Kreis.Coesfeld. Die Modernisierungen im Kreishaus befinden sich in der finalen Phase. Der Haupteingang ist seit gestern wieder frei gegeben, so dass Besucher nicht mehr über den hinteren Eingang ins Hauptgebäude müssen. Die Umgestaltung, die maßgeblich über das Konjunkturpaket finanziert wird, hat vor allem zum Ziel, Energie zu sparen und behindertengerechte Zugänge zu schaffen...
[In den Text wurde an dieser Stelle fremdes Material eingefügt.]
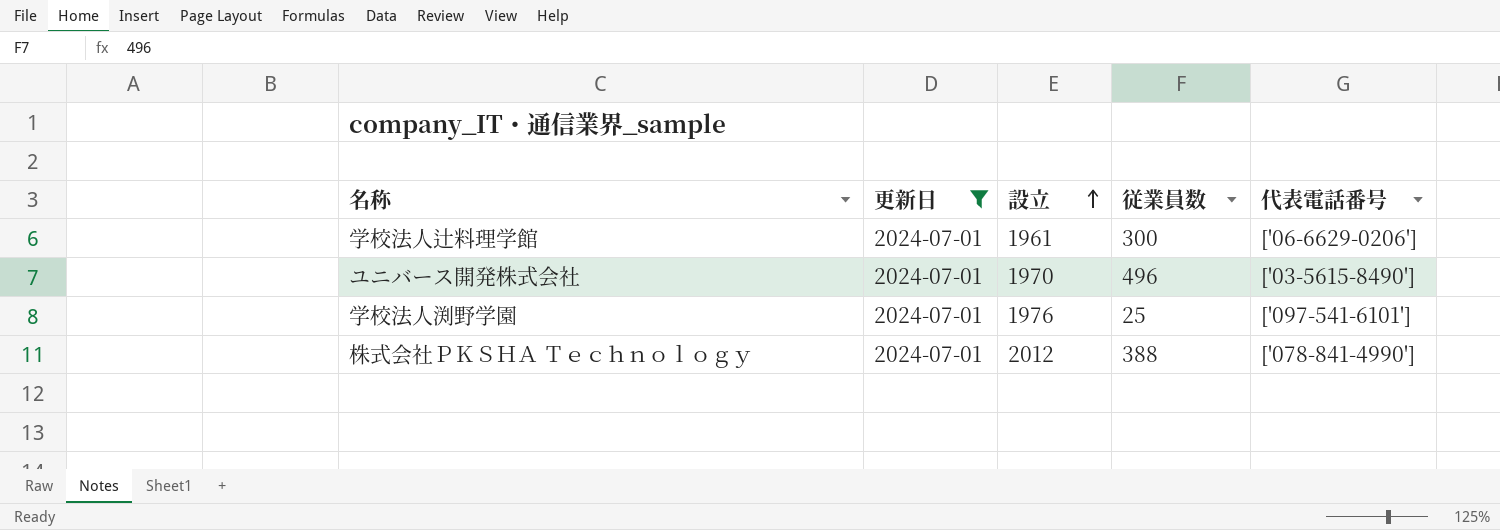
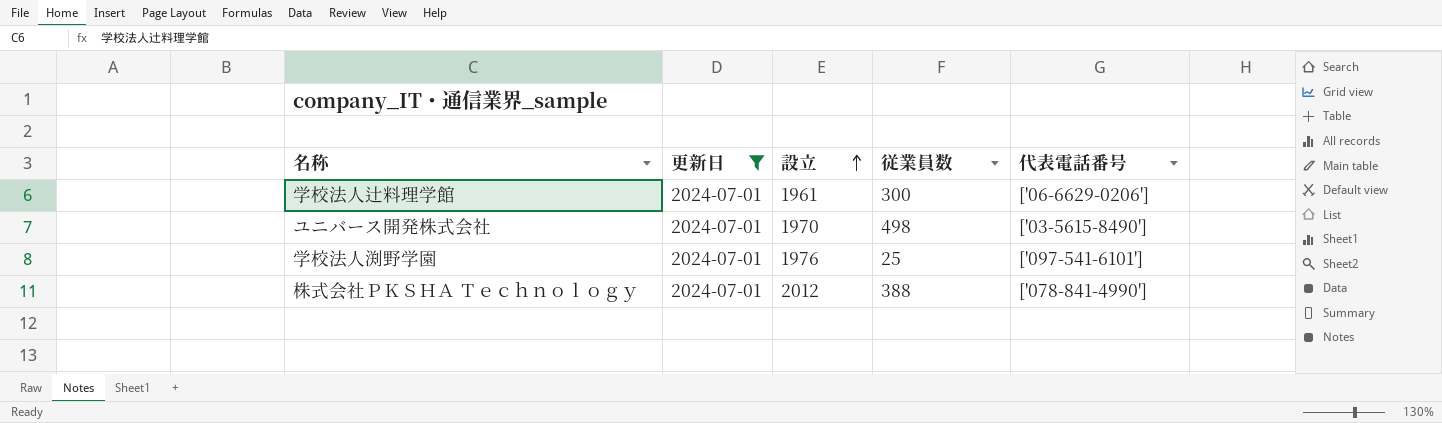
ユニバース開発株式会社 | 従業員数: 496 -> 498

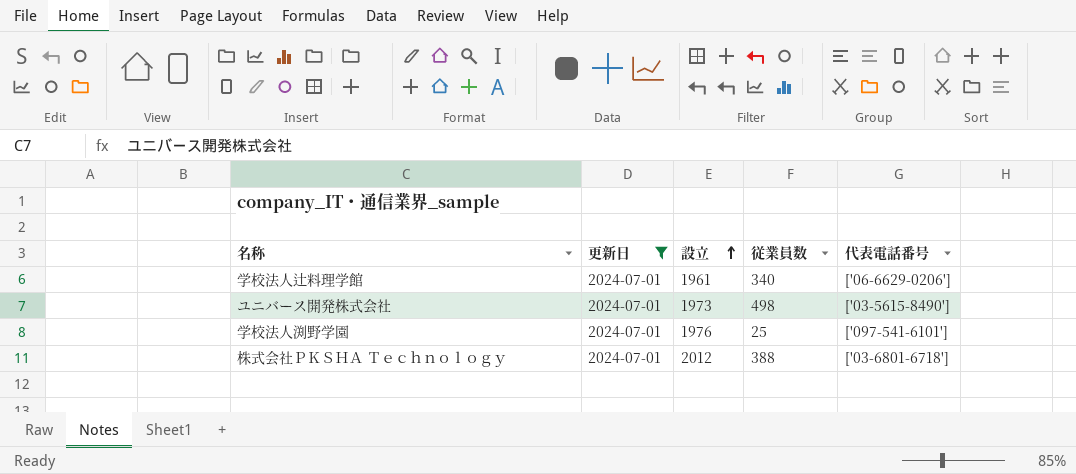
学校法人辻料理学館 | 従業員数: 300 -> 340
ユニバース開発株式会社 | 設立: 1970 -> 1973
株式会社ＰＫＳＨＡ Ｔｅｃｈｎｏｌｏｇｙ | 代表電話番号: ['078-841-4990'] -> ['03-6801-6718']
Mittwoch, 20.04.2011, 00:04 Uhr

Kreis. Coesfeld . Die Modernisierungen im Kreishaus befinden sich in der finalen Phase. Der Haupteingang ist seit gestern wieder frei gegeben, so dass Besucher nicht mehr über den hinteren Eingang ins Hauptgebäude müssen. Die Umgestaltung, die maßgeblich über das Konjunkturpaket finanziert wird, hat vor allem zum Ziel, Energie zu sparen und behindertengerechte Zugänge zu schaffen. "Durch die alten Karusselltüren ging viel Energie verloren", erklärt Josef Wolber vom Gebäudemanagement des Kreises. Die neuen automatischen doppelten Glastüren verhindern das nun. "Eine Tür ist immer geschlossen", erläutert Wolber. Verbreitert wurden auch die Aufzüge, so dass Rollstühle hindurch passen. Ende Mai sollen die Arbeiten im Eingangsbereich abgeschlossen sein. Ausgewechselt wird gerade der grüne Teppich, der dort bereits seit 35 Jahren liegt. "Wir wollen das Gebäude heller und zeitgemäßer haben", sagt Wolber. Die überall auftauchenden Lackierungen in grüner Farbe - Fensterrahmen, Treppengelände, Leisten - sind bereits verschwunden. In Grau, Silber und Weiß sind jetzt Akzente gesetzt. Heller durch einen neuen Deckenanstrich und eine Aufpolierung der Möbel erscheinen die Sitzungssäle, die zudem mit neuen schalldämpfenden Türen ausgestattet wurden. Im Sommer sollen die Fenster im technischen Flügel noch ausgetauscht werden. Seit 2009 laufen die Modernisierungen am Kreishaus, für die rund 720.000 Euro veranschlagt wurden. Der Kostenanteil für den Kreis liegt dabei bei 12,5 Prozent. "Mit Abschluss dieser Maßnahme sind alle drei Kreishäuser behindertengerecht", so Wolber. Mit den Umbauten bekommt übrigens auch der Briefkasten einen neuen Standort in einer Betonstele. Ein "Säure-Anschlag" wie im März, bei dem Buttersäure über den Briefkasten ins Gebäude gelangte, ist damit nicht mehr möglich.